* **Records shown**:
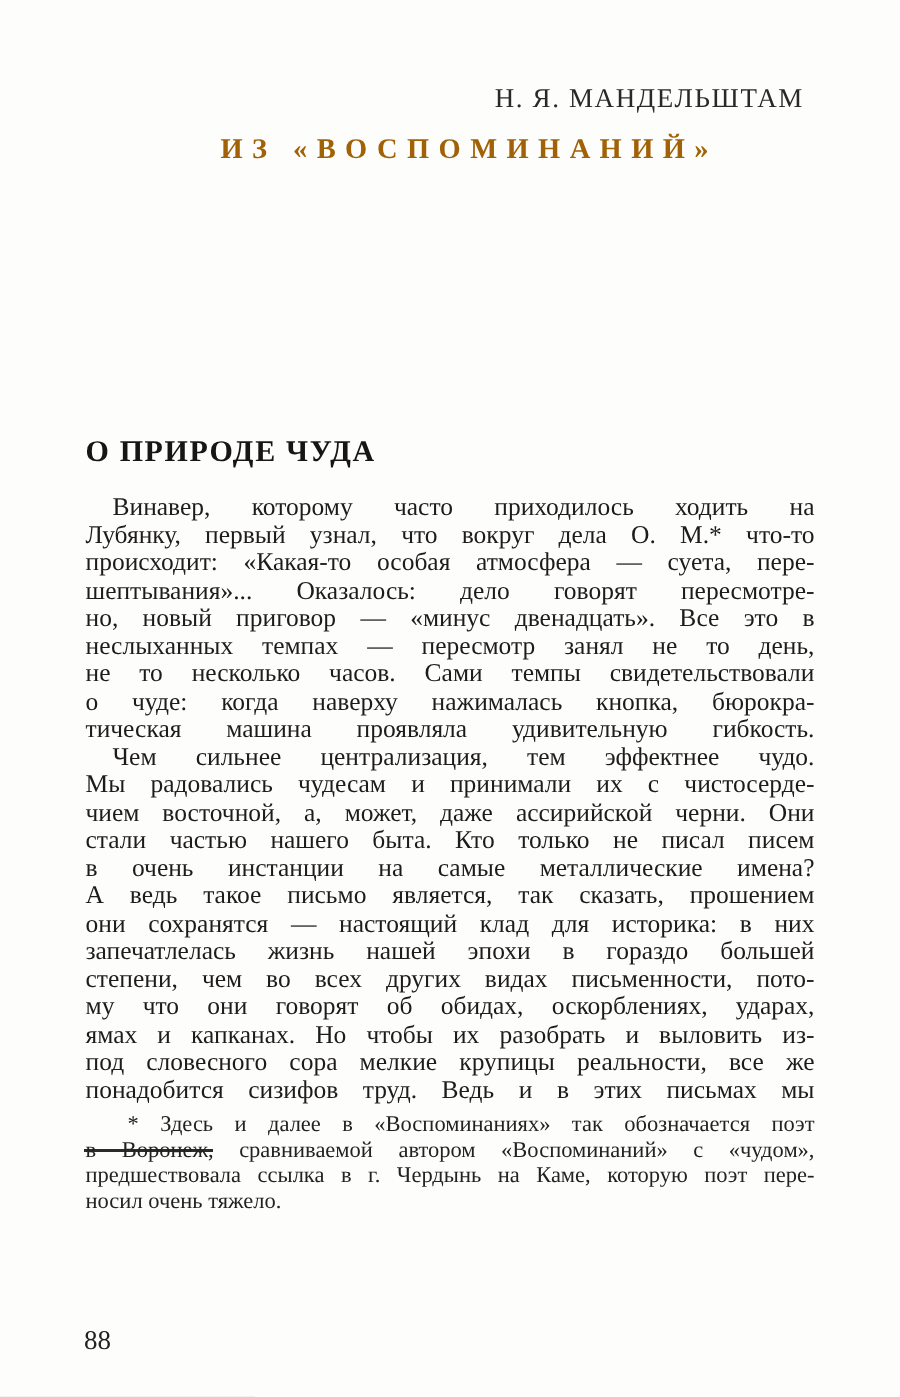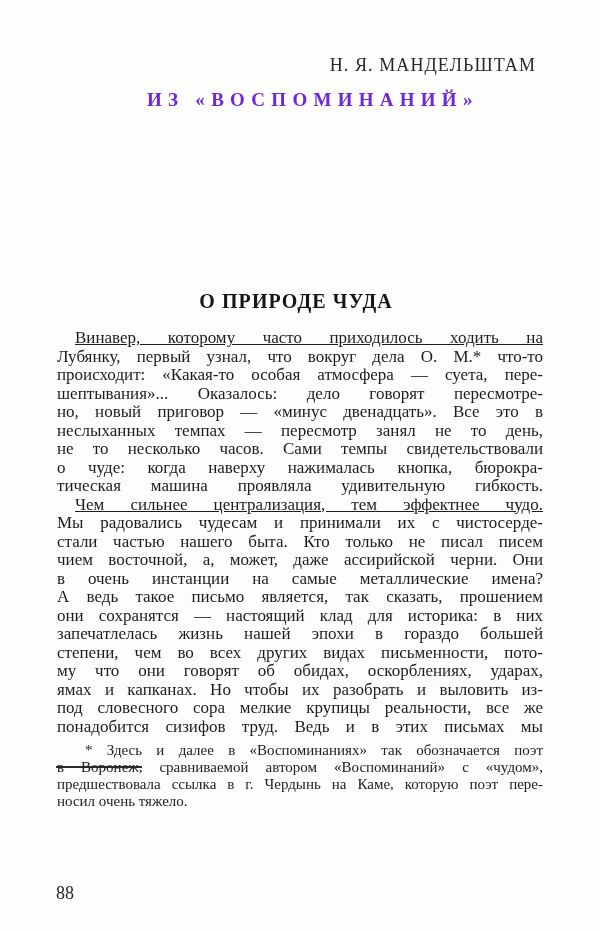--- a/index.html
+++ b/index.html
@@ -28,29 +28,28 @@
     color: #2a2927;
     white-space: nowrap;
   }
   .book-title {
     position: absolute;
     top: 89px;
     left: 147px;
     font-size: 19px;
     font-weight: bold;
     letter-spacing: 0.33em;
-    color: #6d28d9;
+    color: #a16207;
     white-space: nowrap;
   }
   .chapter-heading {
     position: absolute;
     top: 290px;
     left: 57px;
     width: 478px;
-    text-align: center;
     font-size: 20px;
     font-weight: bold;
     letter-spacing: 0.055em;
     color: #171614;
     white-space: nowrap;
   }
   .body-text {
     position: absolute;
     top: 329px;
     left: 57px;
@@ -60,21 +59,20 @@
   }
   .body-text .line {
     text-align: justify;
     text-align-last: justify;
     text-justify: inter-word;
     height: 18.5px;
     overflow: visible;
   }
   .body-text .line.indent {
     text-indent: 18px;
-    text-decoration: underline;
   }
   .footnote-divider {
     position: absolute;
     top: 766px;
     left: 56px;
     width: 86px;
     height: 2px;
     background: #2c2b29;
   }
   .footnote {
@@ -122,22 +120,22 @@
       <div class="line">Лубянку, первый узнал, что вокруг дела О. М.* что-то</div>
       <div class="line">происходит: «Какая-то особая атмосфера — суета, пере-</div>
       <div class="line">шептывания»... Оказалось: дело говорят пересмотре-</div>
       <div class="line">но, новый приговор — «минус двенадцать». Все это в</div>
       <div class="line">неслыханных темпах — пересмотр занял не то день,</div>
       <div class="line">не то несколько часов. Сами темпы свидетельствовали</div>
       <div class="line">о чуде: когда наверху нажималась кнопка, бюрокра-</div>
       <div class="line">тическая машина проявляла удивительную гибкость.</div>
       <div class="line indent">Чем сильнее централизация, тем эффектнее чудо.</div>
       <div class="line">Мы радовались чудесам и принимали их с чистосерде-</div>
+      <div class="line">чием восточной, а, может, даже ассирийской черни. Они</div>
       <div class="line">стали частью нашего быта. Кто только не писал писем</div>
-      <div class="line">чием восточной, а, может, даже ассирийской черни. Они</div>
       <div class="line">в очень инстанции на самые металлические имена?</div>
       <div class="line">А ведь такое письмо является, так сказать, прошением</div>
       <div class="line">они сохранятся — настоящий клад для историка: в них</div>
       <div class="line">запечатлелась жизнь нашей эпохи в гораздо большей</div>
       <div class="line">степени, чем во всех других видах письменности, пото-</div>
       <div class="line">му что они говорят об обидах, оскорблениях, ударах,</div>
       <div class="line">ямах и капканах. Но чтобы их разобрать и выловить из-</div>
       <div class="line">под словесного сора мелкие крупицы реальности, все же</div>
       <div class="line">понадобится сизифов труд. Ведь и в этих письмах мы</div>
     </div>

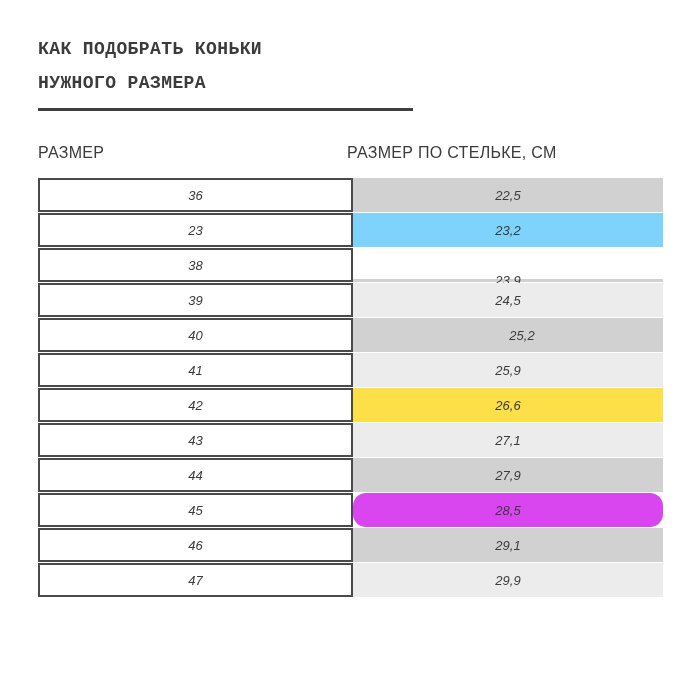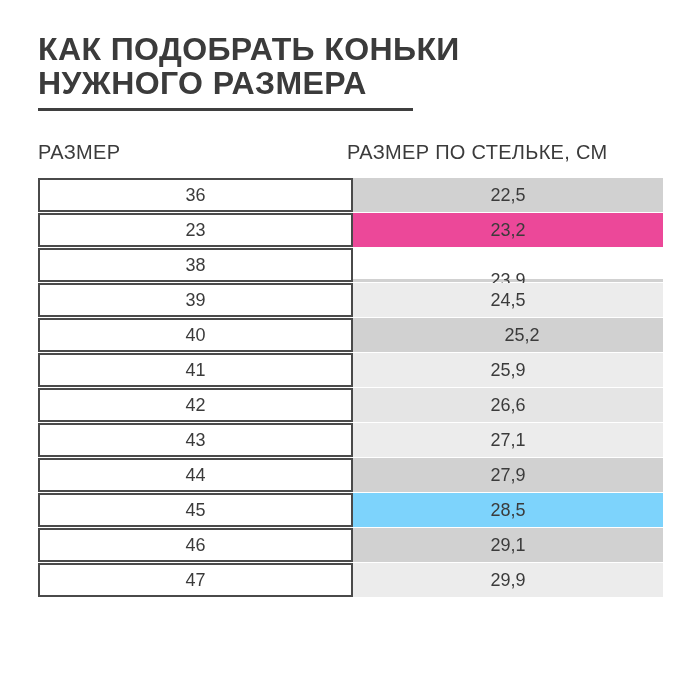--- a/index.html
+++ b/index.html
@@ -8,55 +8,57 @@
     position: relative;
     width: 700px;
     height: 700px;
     background: var(--page-bg, #ffffff);
     font-family: "Liberation Sans", "DejaVu Sans", sans-serif;
     color: var(--text, #3b3b3b);
     padding: 32px 37px 0 38px;
     overflow: hidden;
   }
   .title {
-    font-size: 32px;
+    font-size: 18px;
     line-height: 34px;
     font-weight: 700;
     letter-spacing: 0.4px;
     white-space: pre-line;
     color: var(--text, #3b3b3b);
+    font-family: Liberation Mono, monospace;
   }
   .title-rule {
     margin-top: 8px;
     width: 375px;
     height: 3px;
     background: var(--rule, #3f3f3f);
   }
   .col-headers {
     display: flex;
     margin-top: 32px;
-    font-size: 20px;
+    font-size: 16px;
     line-height: 19px;
     font-weight: 500;
     letter-spacing: 0.3px;
   }
   .col-headers .col-left { flex: 0 0 309px; }
   .col-headers .col-right { flex: 1; }
   .size-table { margin-top: 16px; }
   .size-row {
     display: flex;
     height: 34px;
     margin-bottom: 1px;
   }
   .cell {
     display: flex;
     align-items: center;
     justify-content: center;
-    font-size: 18px;
+    font-size: 13px;
     color: var(--text, #3b3b3b);
+    font-style: italic;
   }
   .cell-size {
     flex: 0 0 315px;
     background: #ffffff;
     border: 2px solid var(--border, #4a4a4a);
   }
   .cell-insole {
     flex: 0 0 310px;
   }
 </style>
@@ -75,53 +77,53 @@
     <span class="col-right">РАЗМЕР ПО СТЕЛЬКЕ, СМ</span>
   </div>
 
   <div class="size-table">
       <div class="size-row">
       <div class="cell cell-size">36</div>
       <div class="cell cell-insole" style="background: rgb(209, 209, 209);">22,5</div>
     </div>
       <div class="size-row">
       <div class="cell cell-size">23</div>
-      <div class="cell cell-insole" style="background: #ec4899;">23,2</div>
+      <div class="cell cell-insole" style="background: #7dd3fc;">23,2</div>
     </div>
       <div class="size-row">
       <div class="cell cell-size">38</div>
       <div class="cell cell-insole" style="background: rgb(209, 209, 209); margin-top: 31px;">23,9</div>
     </div>
       <div class="size-row">
       <div class="cell cell-size">39</div>
       <div class="cell cell-insole" style="background: rgb(236, 236, 236);">24,5</div>
     </div>
       <div class="size-row">
       <div class="cell cell-size">40</div>
       <div class="cell cell-insole" style="background: rgb(209, 209, 209); padding-left: 28px;">25,2</div>
     </div>
       <div class="size-row">
       <div class="cell cell-size">41</div>
       <div class="cell cell-insole" style="background: rgb(236, 236, 236); text-align: right;">25,9</div>
     </div>
       <div class="size-row">
       <div class="cell cell-size">42</div>
-      <div class="cell cell-insole" style="background: #e5e5e5;">26,6</div>
+      <div class="cell cell-insole" style="background: #fde047;">26,6</div>
     </div>
       <div class="size-row">
       <div class="cell cell-size">43</div>
       <div class="cell cell-insole" style="background: rgb(236, 236, 236);">27,1</div>
     </div>
       <div class="size-row">
       <div class="cell cell-size">44</div>
       <div class="cell cell-insole" style="background: rgb(209, 209, 209); text-align: center;">27,9</div>
     </div>
       <div class="size-row">
       <div class="cell cell-size">45</div>
-      <div class="cell cell-insole" style="background: #7dd3fc;">28,5</div>
+      <div class="cell cell-insole" style="background: #d946ef; border-radius: 13px;">28,5</div>
     </div>
       <div class="size-row">
       <div class="cell cell-size">46</div>
       <div class="cell cell-insole" style="background: rgb(209, 209, 209);">29,1</div>
     </div>
       <div class="size-row">
       <div class="cell cell-size">47</div>
       <div class="cell cell-insole" style="background: rgb(236, 236, 236);">29,9</div>
     </div>
     </div>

* **What is required**: For the listing above, find how many lines hold the word "height". Only the number should be written.

* **Exercise answer**: 7